Dictionary of pairs.

Return type:

Dict[str, Dict[str, any]]

tcpips.files.find_missing_raw_cmip6_nc(file_d)

Find missing files in the file dictionary.

Parameters:

file_d (dict) – dictionary of file sizes.

Returns:

list of missing files.

Return type:

list

tcpips.files.get_task_dict(original_root='/home/docs/checkouts/readthedocs.org/user_builds/worstsurge/checkouts/latest/data/cmip6/raw', new_root='/home/docs/checkouts/readthedocs.org/user_builds/worstsurge/checkouts/latest/data/cmip6/regridded')

Find all tasks to be done. Return a dictionary of tasks.

Parameters:
  • original_root (str, optional) – Original root path. Defaults to RAW_PATH.
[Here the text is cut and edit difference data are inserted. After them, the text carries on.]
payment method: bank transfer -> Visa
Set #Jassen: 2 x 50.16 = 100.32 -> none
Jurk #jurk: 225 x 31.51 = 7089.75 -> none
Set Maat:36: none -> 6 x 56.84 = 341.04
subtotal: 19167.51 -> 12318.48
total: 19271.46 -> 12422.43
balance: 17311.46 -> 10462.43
  • new_root (str, optional) – New root path. Defaults to REGRIDDED_PATH.

Returns:

dictionary of tasks.

Return type:

dict

TODO: adapt so it can work for tasks that take in single files, rathe than ocean and atmos

tcpips.files.hist_dict_plot(hist_d)

Plot histogram of file sizes.

Parameters:

hist_d (dict) – dictionary of file sizes

Return type:

None

tcpips.files.histogram_dict_from_file_dict(file_d)

Function to create a dictionary of file sizes for plotting histograms.

Parameters:

file_d (dict) – dictionary of file sizes.

Returns:

dictionary of file sizes for plotting histograms.

Return type:

dict

tcpips.files.investigate_cmip6_pairs(path='/home/docs/checkouts/readthedocs.org/user_builds/worstsurge/checkouts/latest/data/cmip6/regridded')
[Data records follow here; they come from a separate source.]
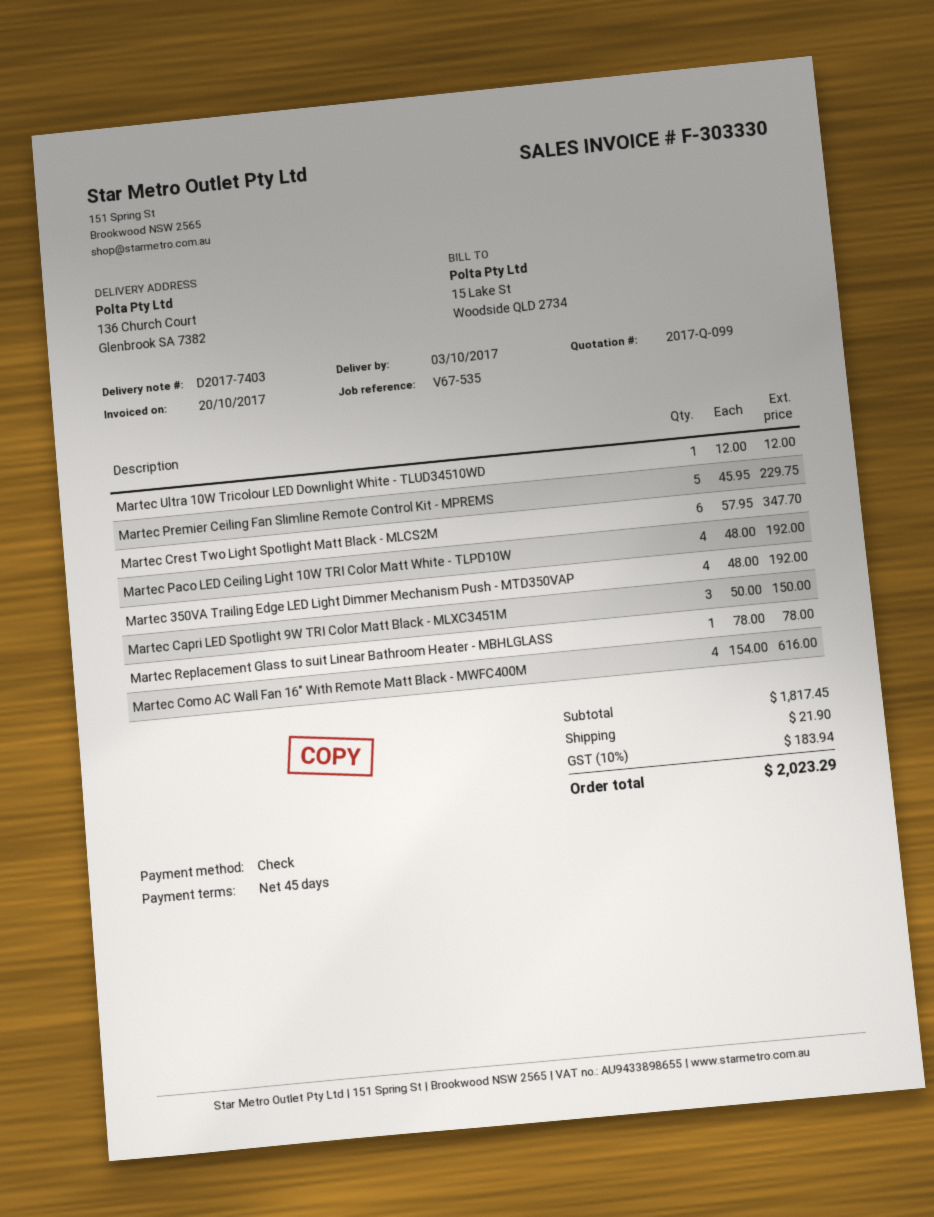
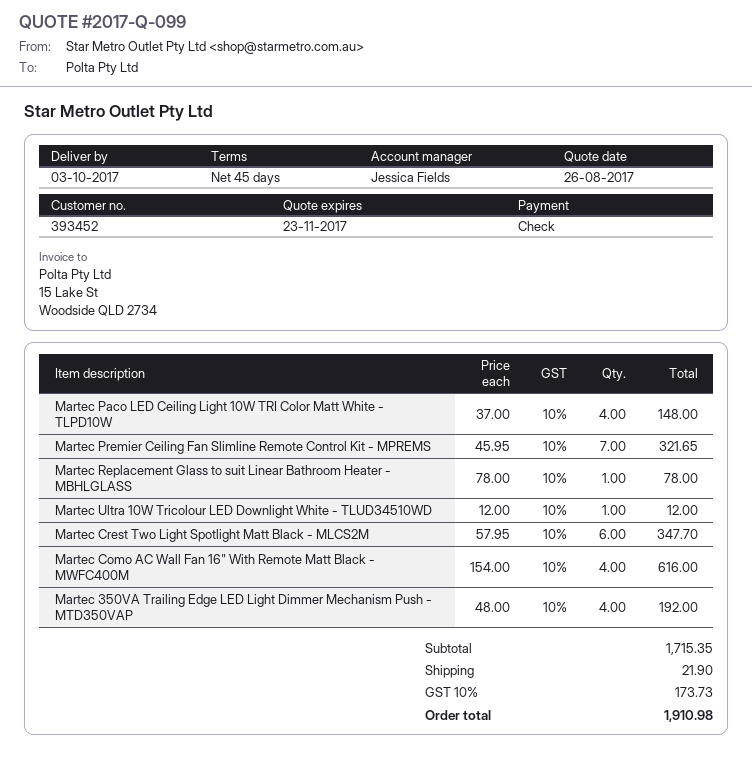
Martec Premier Ceiling Fan Slimline Remote Control Kit - MPREMS: 5 x 45.95 = 229.75 -> 7 x 45.95 = 321.65
Martec Paco LED Ceiling Light 10W TRI Color Matt White - TLPD10W: 4 x 48.00 = 192.00 -> 4 x 37.00 = 148.00
Martec Capri LED Spotlight 9W TRI Color Matt Black - MLXC3451M: 3 x 50.00 = 150.00 -> none
subtotal: 1817.45 -> 1715.35
tax: 10% = 183.94 -> 10% = 173.73
total: 2023.29 -> 1910.98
Investigate the CMIP6 pairs to see if they are the correct size.

Parameters:

path (str) – Path to the regridded data directory. Defaults to REGRIDDED_PATH.

Return type:

None

tcpips.files.locker(path)

Decorator to lock a function to prevent multiple instances from running on the same file. I plan to use this for regridding a reprocessing steps, but this could be used for downloads.

Parameters:

path (str) – path to stage directory where locks are stored.

Returns:

decorator function

Return type:

callable

Example

>>> TEST_PATH = os.path.join(CMIP6_PATH, "test")
>>> import shutil
>>> shutil.rmtree(TEST_PATH, ignore_errors=True)
>>> os.makedirs(TEST_PATH, exist_ok=True)
>>> @locker(path=TEST_PATH)
... def example(*args, **kw) -> bool:
...     ret = os.path.exists(os.path.join(TEST_PATH, f"{kw['exp']}.{kw['model']}.{kw['member']}.lock"))
...     return ret
>>> example(exp="historical", model="model", member="member")
True
>>> def write_lock_file():
...    with open(os.path.join(TEST_PATH, "historical.model.member.lock"), "w") as f:
...        f.write(time_stamp())
>>> write_lock_file()
>>> example(exp="historical", model="model", member="member")
Already running example on historical.model.member
>>> shutil.rmtree(TEST_PATH)

tcpips.ibtracs module

Process IBTrACS data to calculate along-track potential intensity and size from ERA5.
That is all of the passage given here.